§ Exercise
Gather all lines with "none" from the records.

┌──

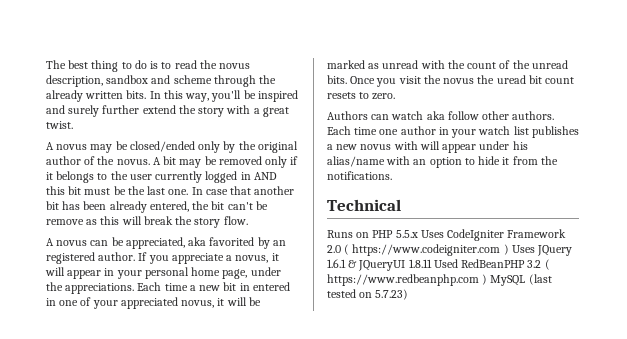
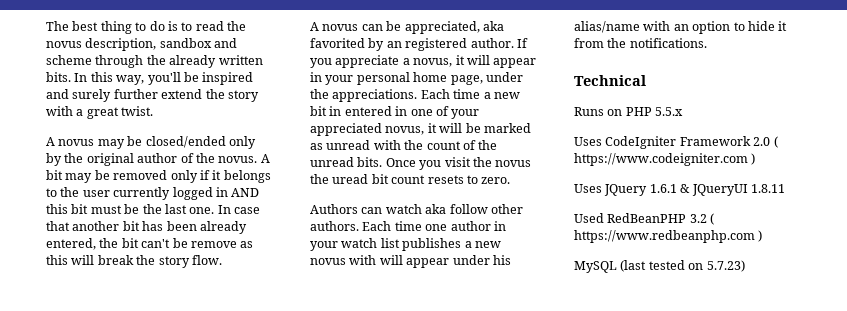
(418, 234) none -> (684, 111) //
(509, 249) none -> (756, 159) //
(432, 263) none -> (785, 188) //
(488, 279) none -> (763, 236) //

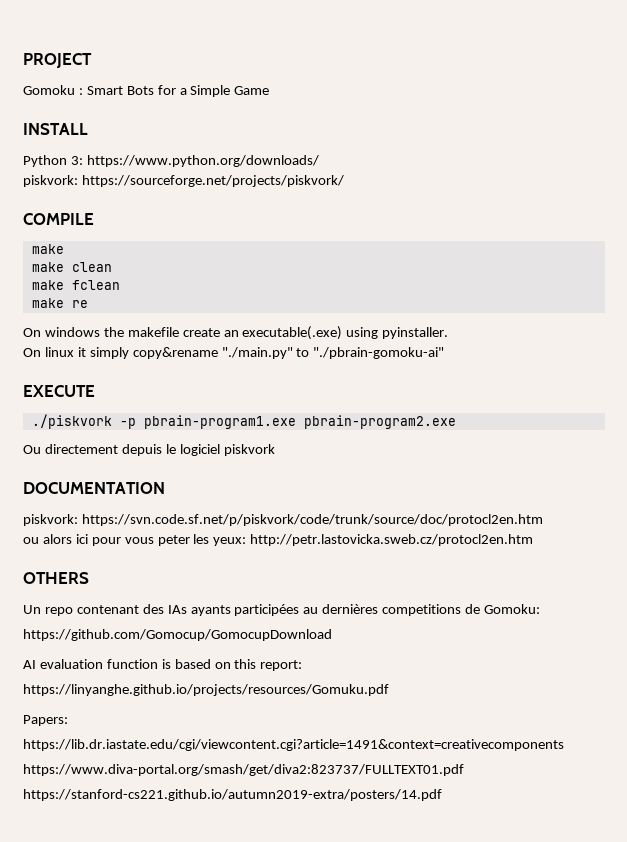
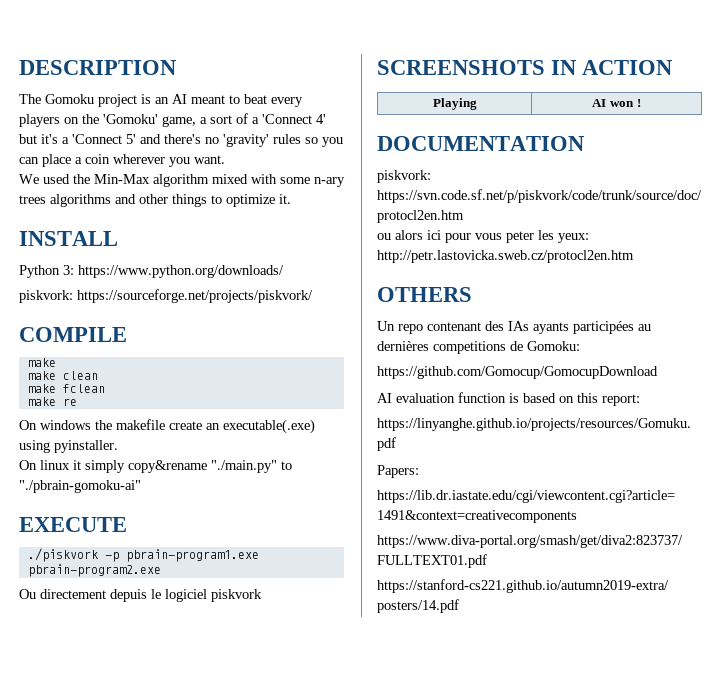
[23,53,92,68] [23,85,270,97] PROJECT // Gomoku : Smart Bots for a Simple Game -> [19,60,176,75] [19,94,303,107] [19,113,326,127] [19,134,343,147] [19,154,225,167] [19,174,345,187] [19,194,291,207] DESCRIPTION // The Gomoku project is an AI meant to beat every players on the 'Gomoku' game, a sort of a 'Connect 4' but it's a 'Connect 5' and there's no 'gravity' rules so you can place a coin wherever you want. // We used the Min-Max algorithm mixed with some n-ary trees algorithms and other things to optimize it.
(275, 450) none -> [377,60,673,75] [432,98,477,110] [592,99,641,107] // SCREENSHOTS IN ACTION // Playing | AI won !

└──

§ Response area
(418, 234) none -> (684, 111) //
(509, 249) none -> (756, 159) //
(432, 263) none -> (785, 188) //
(488, 279) none -> (763, 236) //
(275, 450) none -> [377,60,673,75] [432,98,477,110] [592,99,641,107] // SCREENSHOTS IN ACTION // Playing | AI won !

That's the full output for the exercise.